Exercise
For each record below, set it down exactly but leave out any picture.

········

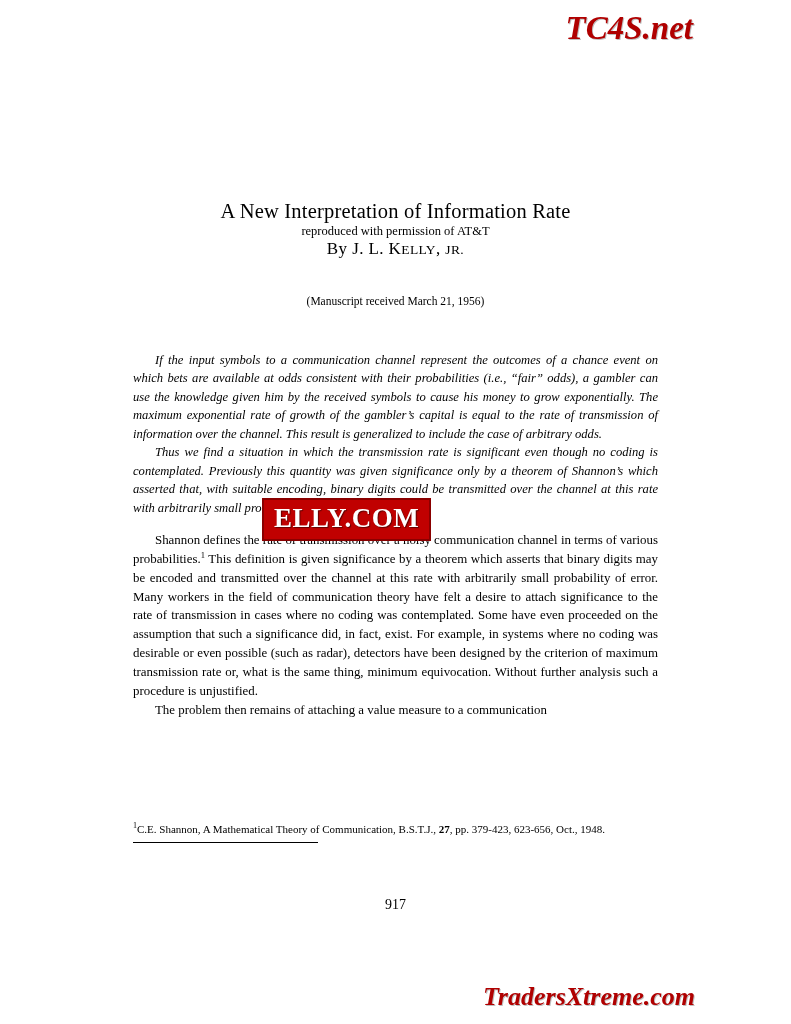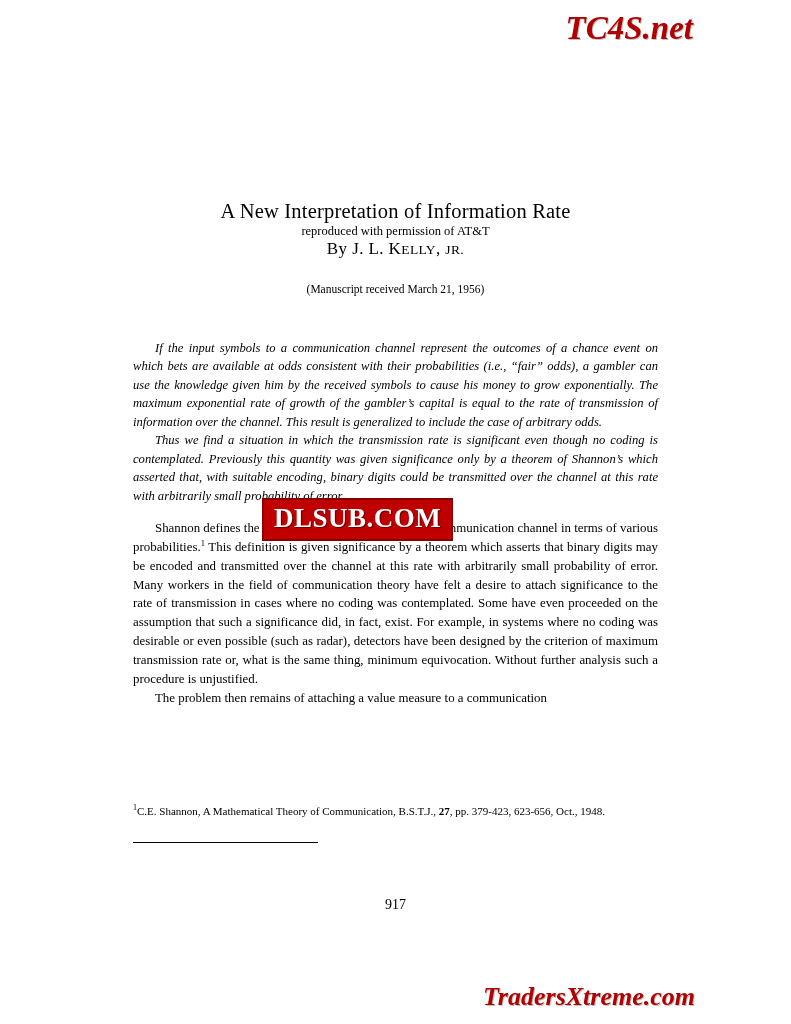--- a/index.html
+++ b/index.html
@@ -86,21 +86,21 @@
     text-align: center;
     font-size: 17px;
     letter-spacing: 0.4px;
   }
   .byline .sc {
     font-size: 13.5px;
   }
   .received {
     text-align: center;
     font-size: 11.5px;
-    margin-top: 24px;
+    margin-top: 36px;
   }
 
   .abstract {
     margin-top: 44px;
     font-style: italic;
     font-size: 12.6px;
     line-height: 1.47;
     text-align: justify;
   }
   .abstract p {
@@ -134,21 +134,21 @@
     position: absolute;
     left: 133px;
     top: 842px;
     width: 185px;
     border-top: 1px solid #000;
     height: 0;
   }
   .footnote {
     position: absolute;
     left: 133px;
-    top: 804px;
+    top: 822px;
     width: 525px;
     font-size: 11px;
     line-height: 1.35;
     text-align: justify;
   }
   .footnote sup {
     font-size: 8px;
     vertical-align: super;
     line-height: 0;
   }
@@ -197,16 +197,16 @@
   </div>
 
   <div class="footnote-rule"></div>
 
   <div class="footnote">
     <sup>1</sup><span>C.E. Shannon, A Mathematical Theory of Communication, B.S.T.J., </span><b>27</b><span>, pp.  379-423, 623-656, Oct., 1948.</span>
   </div>
 
   <div class="folio">917</div>
 
-  <div class="wm-center">DLSUB.COM</div>
+  <div class="wm-center">ELLY.COM</div>
   <div class="wm-bottom-right">TradersXtreme.com</div>
 
 </div>
 
 </body></html>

········

Exercise output
--- a/index.html
+++ b/index.html
@@ -86,21 +86,21 @@
     text-align: center;
     font-size: 17px;
     letter-spacing: 0.4px;
   }
   .byline .sc {
     font-size: 13.5px;
   }
   .received {
     text-align: center;
     font-size: 11.5px;
-    margin-top: 24px;
+    margin-top: 36px;
   }
 
   .abstract {
     margin-top: 44px;
     font-style: italic;
     font-size: 12.6px;
     line-height: 1.47;
     text-align: justify;
   }
   .abstract p {
@@ -134,21 +134,21 @@
     position: absolute;
     left: 133px;
     top: 842px;
     width: 185px;
     border-top: 1px solid #000;
     height: 0;
   }
   .footnote {
     position: absolute;
     left: 133px;
-    top: 804px;
+    top: 822px;
     width: 525px;
     font-size: 11px;
     line-height: 1.35;
     text-align: justify;
   }
   .footnote sup {
     font-size: 8px;
     vertical-align: super;
     line-height: 0;
   }
@@ -197,16 +197,16 @@
   </div>
 
   <div class="footnote-rule"></div>
 
   <div class="footnote">
     <sup>1</sup><span>C.E. Shannon, A Mathematical Theory of Communication, B.S.T.J., </span><b>27</b><span>, pp.  379-423, 623-656, Oct., 1948.</span>
   </div>
 
   <div class="folio">917</div>
 
-  <div class="wm-center">DLSUB.COM</div>
+  <div class="wm-center">ELLY.COM</div>
   <div class="wm-bottom-right">TradersXtreme.com</div>
 
 </div>
 
 </body></html>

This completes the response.